Church is a hot topic.

Books about the Church are flying off publishers’ presses left, right and center, which, I suspect, means they are flying out of bookstores as well. Why such ravenous interest? At least in part, I believe, because all points along the theological continuum recognize that changes in and around the Church are taking place in ways and at speeds unparalleled since at least the Reformation, and perhaps since the Roman Emperor Constantine legalized Christianity in 313.

Although some authors are more inclined than others to claim the prophet’s mantle, none (at least none I’ve read) has been so bold as to suggest exactly where the Church is heading or how best to get there. However, three recent books, written from various points along the evangelical spectrum, offer significant insights to Christians who by faith are seeking to understand and negotiate the changes swirling in and around the Church.

Storm centers
ChurchNext: Quantum Changes in How We Do Ministry by Eddie Gibbs (Downers Grove: InterVarsity Press, 2000) attempts “to identify some of the major storm centers through which churches have to navigate,” including its mission, its structures, leadership emergence and mentoring, worship, spirituality and evangelism. Looking to the Church’s past as a guide to its future, Gibbs, professor of church growth at the School of World Missions, Fuller Theological Seminary, says, “The church in the postmodern era must be prepared to witness with vulnerability and humility from the margins of society, much as it did in the first two centuries of its existence.” Gibbs offers well grounded, practical suggestions for doing so.
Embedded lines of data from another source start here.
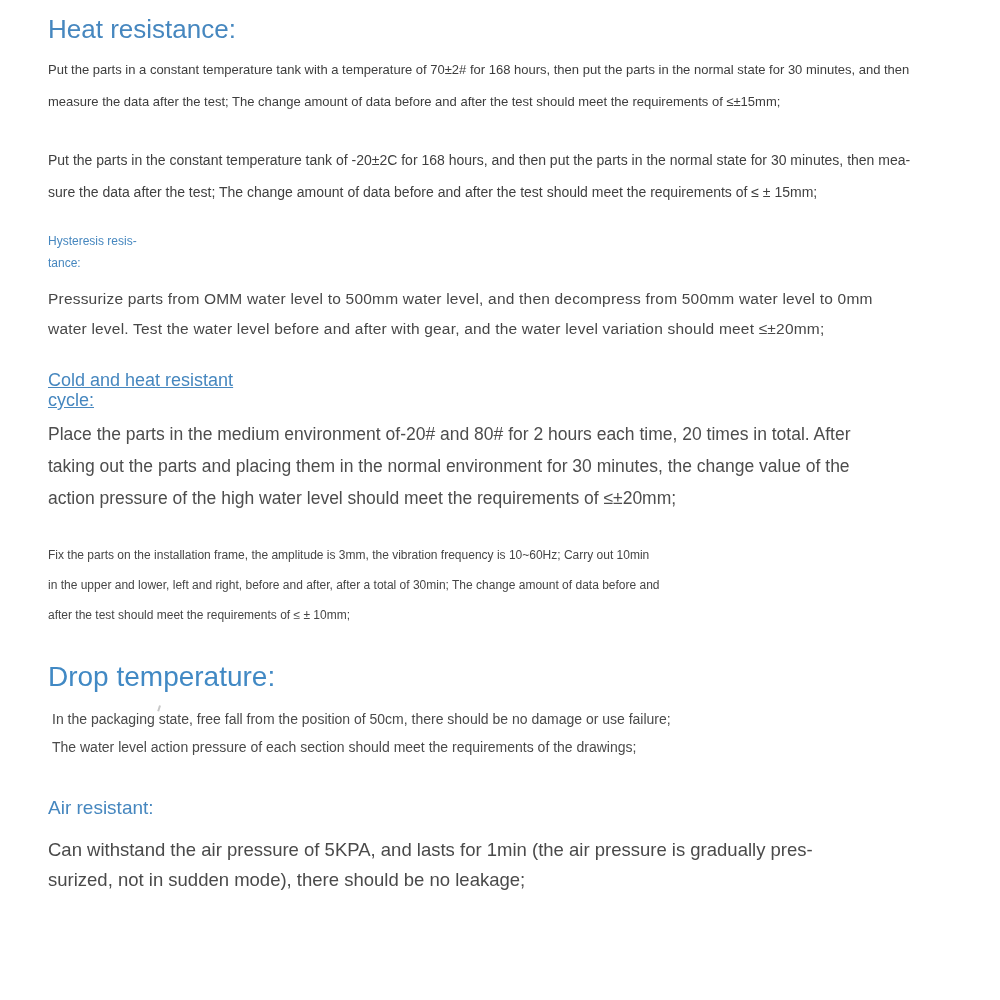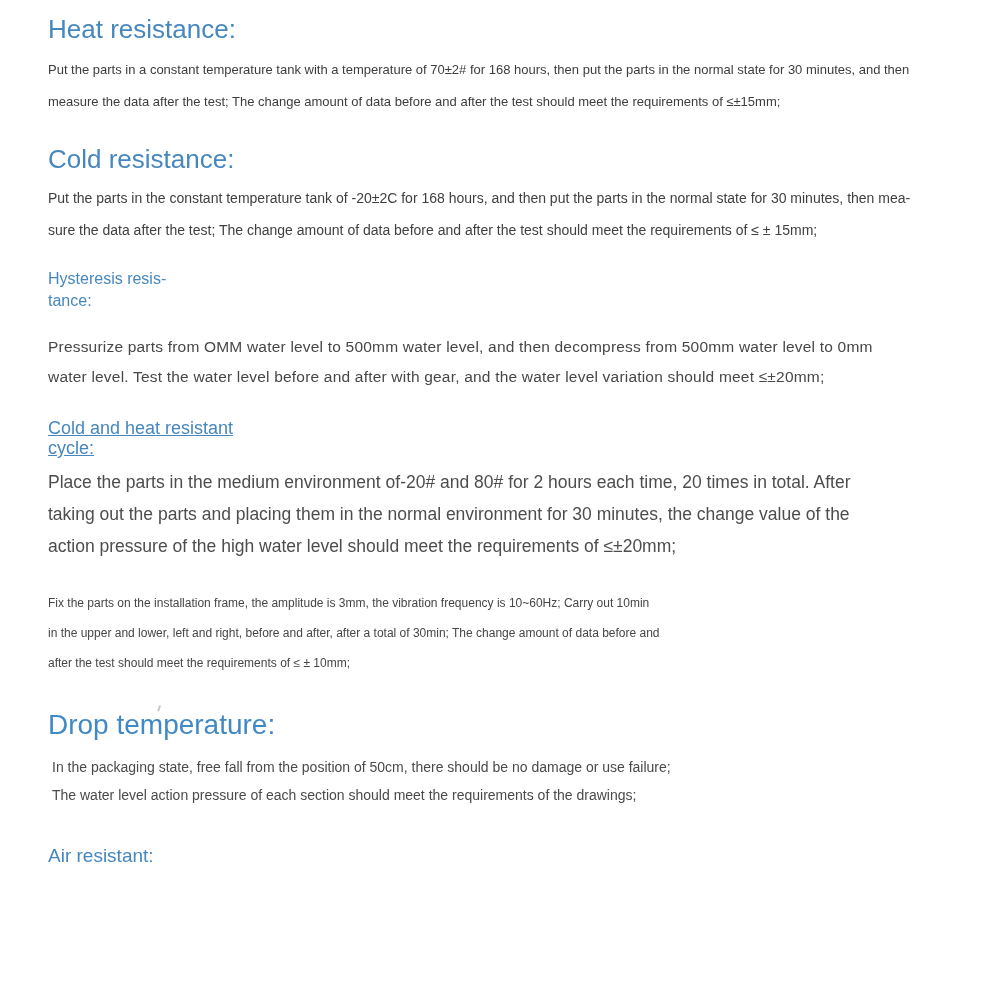--- a/index.html
+++ b/index.html
@@ -22,21 +22,21 @@
   }
   p{
     margin:0;color:#414141;
     white-space:pre;
   }
   
   .s1 h2{font-size:26px;line-height:30px;margin-bottom:10px;}
   .s1 p {font-size:13px;line-height:32px;margin-bottom:26px;color:#3d3d3d;}
   .s2 h2{font-size:26px;line-height:30px;margin-bottom:8px;}
   .s2 p {font-size:14px;line-height:32px;margin-bottom:22px;color:#404040;}
-  .s3 h2{font-size:16px;line-height:22px;margin-bottom:20px;}
+  .s3 h2{font-size:12px;line-height:22px;margin-bottom:10px;}
   .s3 p {font-size:15.5px;line-height:30px;margin-bottom:26px;color:#474747;letter-spacing:.2px;}
   .s4 h2{font-size:18px;line-height:20px;margin-bottom:8px;text-decoration:underline;}
   .s4 p {font-size:17.5px;line-height:32px;margin-bottom:26px;color:#4d4d4d;}
   .s5 h2{font-size:18px;line-height:22px;margin-bottom:14px;}
   .s5 p {font-size:12px;line-height:30px;margin-bottom:31px;color:#464646;}
   .s6 h2{font-size:28px;line-height:32px;margin-bottom:12px;color:#4189c4;}
   .s6 p {font-size:14px;line-height:28px;margin-bottom:36px;color:#4a4a4a;padding-left:4px;}
   .s7 h2{font-size:19px;line-height:22px;margin-bottom:16px;}
   .s7 p {font-size:18.5px;line-height:30px;color:#4a4a4a;}
   .stray{
@@ -49,21 +49,20 @@
 
 <div class="doc">
 
   <section class="s1">
     <h2>Heat resistance:</h2>
     <p>Put the parts in a constant temperature tank with a temperature of 70±2# for 168 hours, then put the parts in the normal state for 30 minutes, and then
 measure the data after the test; The change amount of data before and after the test should meet the requirements of ≤±15mm;</p>
   </section>
 
   <section class="s2">
-    <h2>Cold resistance:</h2>
     <p>Put the parts in the constant temperature tank of -20±2C for 168 hours, and then put the parts in the normal state for 30 minutes, then mea-
 sure the data after the test; The change amount of data before and after the test should meet the requirements of ≤ ± 15mm;</p>
   </section>
 
   <section class="s3">
     <h2>Hysteresis resis-
 tance:</h2>
     <p>Pressurize parts from OMM water level to 500mm water level, and then decompress from 500mm water level to 0mm
 water level. Test the water level before and after with gear, and the water level variation should meet ≤±20mm;</p>
   </section>
@@ -83,16 +82,18 @@
   </section>
 
   <section class="s6">
     <h2>Drop temperature:</h2>
     <p>In the packaging state, free fall from the position of 50cm, there should be no damage or use failure;
 The water level action pressure of each section should meet the requirements of the drawings;</p>
   </section>
 
   <section class="s7">
     <h2>Air resistant:</h2>
+    <p>Can withstand the air pressure of 5KPA, and lasts for 1min (the air pressure is gradually pres-
+surized, not in sudden mode), there should be no leakage;</p>
   </section>
 
   <span class="stray"></span>
 </div>
 
 </body></html>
In The Essence of The Church: A Community Created by the Spirit (Grand Rapids: Baker, 2000), Craig Van Gelder incorporates “insights gained from years spent as a parachurch campus worker, a graduate student, a church consultant, an ordained minister, and a seminary professor.” He observes that “When we encounter the church, we move into spiritual territory that occupies earthly terrain” and emphasizes that the theological nature of the Church must determine its ministry and organization.
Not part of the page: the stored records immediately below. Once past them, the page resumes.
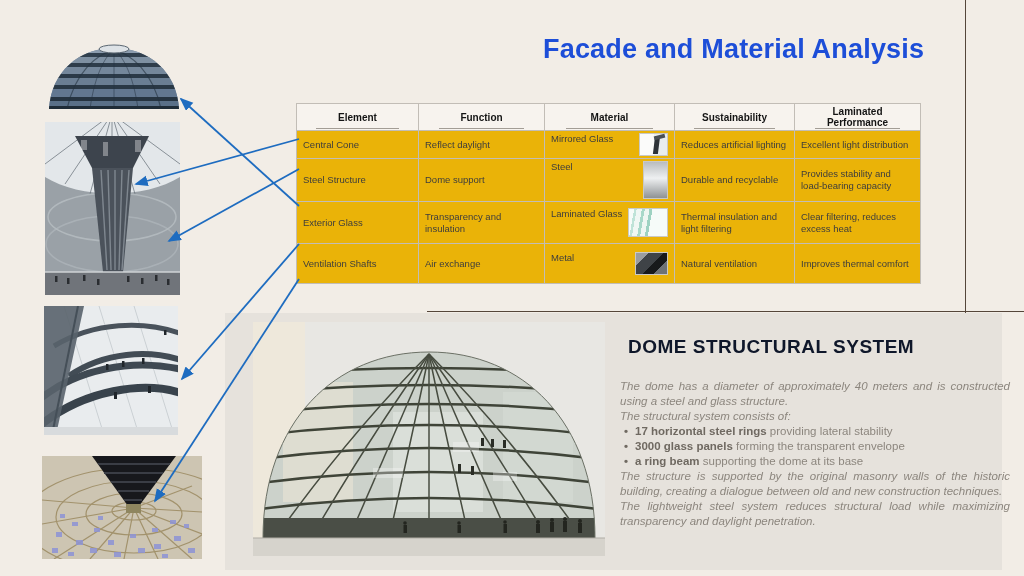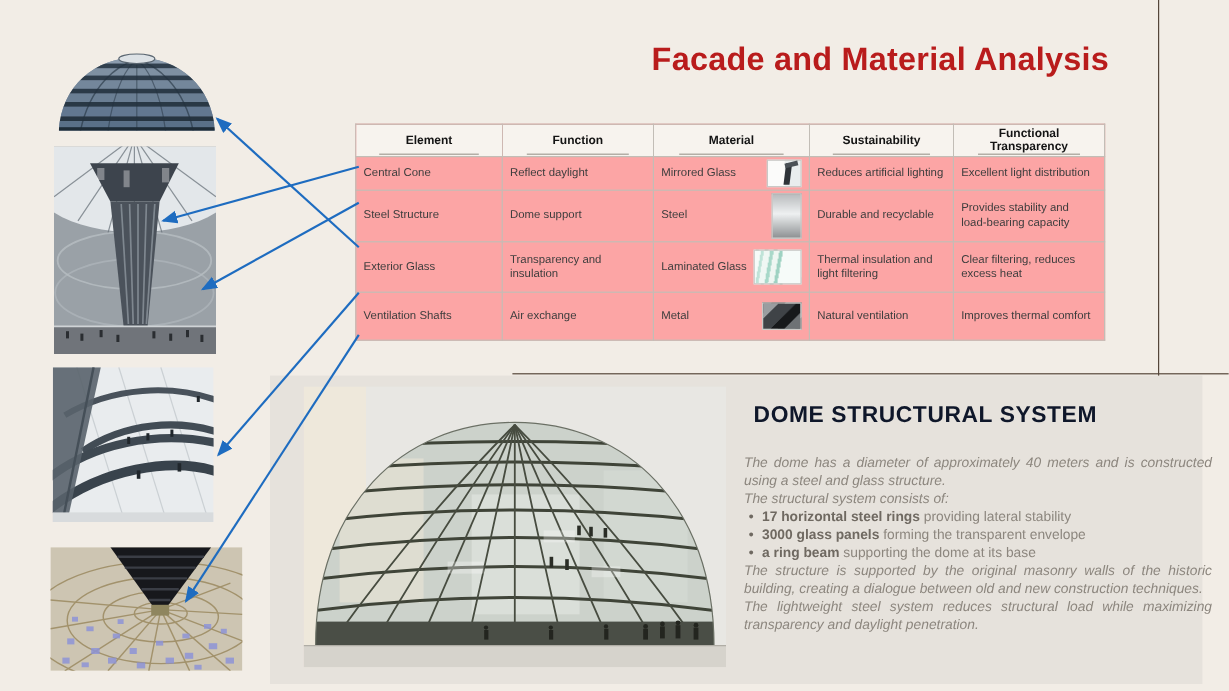--- a/index.html
+++ b/index.html
@@ -6,34 +6,34 @@
   body{
     width:1024px;height:576px;position:relative;overflow:hidden;
     background:#f2ede6;font-family:"Liberation Sans",sans-serif;
   }
   
   .vline{position:absolute;left:965px;top:0;width:1px;height:322px;background:#55463a;}
   .hline{position:absolute;left:427px;top:311px;width:597px;height:1px;background:#55463a;}
 
   .slide-title{
     position:absolute;left:543px;top:34px;width:460px;
-    font-size:27px;font-weight:bold;color:#b91c1c;letter-spacing:.2px;
+    font-size:27px;font-weight:bold;color:#1d4ed8;letter-spacing:.2px;
   }
 
   
   .panel{position:absolute;left:225px;top:313px;width:777px;height:257px;background:#e6e2dc;}
 
   
   .table-wrap{position:absolute;left:296px;top:103px;}
-  table{border-collapse:collapse;table-layout:fixed;width:624px;background:#fca5a5;}
+  table{border-collapse:collapse;table-layout:fixed;width:624px;background:#eab308;}
   th,td{border:1px solid #c2bdb6;font-size:9.5px;color:#3d3d3d;padding:2px 6px;vertical-align:middle;overflow:hidden;}
   th{font-size:10px;color:#141414;text-align:center;height:22px;position:relative;background:#f7f3ee;}
   th::after{content:"";position:absolute;left:16%;right:16%;bottom:1px;border-top:1px solid #a39d95;}
   td{line-height:12px;margin-left:26px;}
-  .matcell{display:flex;align-items:center;justify-content:space-between;gap:3px;}
+  .matcell{display:flex;align-items:flex-start;justify-content:space-between;gap:3px;}
   .matcell .lbl{flex:0 1 auto;}
   .swatches{display:flex;gap:2px;align-items:center;flex:0 0 auto;}
 
   
   .sw{border:1px solid #c9c9c6;box-sizing:border-box;}
   .sw-mirror{width:29px;height:23px;background:linear-gradient(90deg,#fbfbfa 0 52%,#e9edee 52% 100%);position:relative;}
   .sw-mirror .blade{position:absolute;right:8px;top:2px;width:5px;height:18px;background:#2e3338;transform:skewX(-7deg);}
   .sw-mirror .ledge{position:absolute;right:2px;top:1px;width:11px;height:4px;background:#4a5056;transform:rotate(-14deg);}
   .sw-steel{width:25px;height:38px;background:linear-gradient(180deg,#b9bcbe,#eef0f1 45%,#8e9294);}
   .sw-lam{width:40px;height:29px;background:linear-gradient(100deg,#f6fbf9 0 12%,#bfe3d8 12% 18%,#f0f7f4 18% 30%,#a8d8c9 30% 37%,#eef6f2 37% 48%,#9ed2c2 48% 55%,#f6fbf9 55% 100%);}
@@ -79,21 +79,21 @@
         <col style="width:130px">
         <col style="width:120px">
         <col style="width:126px">
       </colgroup>
     <thead>
       <tr>
         <th>Element</th>
         <th>Function</th>
         <th>Material</th>
         <th>Sustainability</th>
-        <th>Functional Transparency</th>
+        <th>Laminated Performance</th>
       </tr>
     </thead>
     <tbody>
       <tr style="height:26px">
         <td>Central Cone</td>
         <td>Reflect daylight</td>
         <td>
             <div class="matcell">
               <span class="lbl">Mirrored Glass</span>
               <span class="swatches">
Van Gelder highlights the work of the Holy Spirit as “that person of the Trinity sent to carry out God’s redemptive purposes in the world,” noting, “The Bible’s focus is not on individual Christians but on the formation of a new type of community, a new humanity that is indwelt by the Spirit.”

And in The Continuing Conversion of the Church (Grand Rapids: Eerdmans, 2000), Darrell L. Guder, professor of evangelism and church growth at Columbia Theological Seminary, explores the theology of evangelism “within the context of the mission of the church as God’s sent people.” His thoughtful work is a welcome reminder that the Church consists of those who have been called so that they may be sent to proclaim the good news.

While it is fascinating to consider the future of Church, it is faithfulness that God requires of us as we are the Church here and now.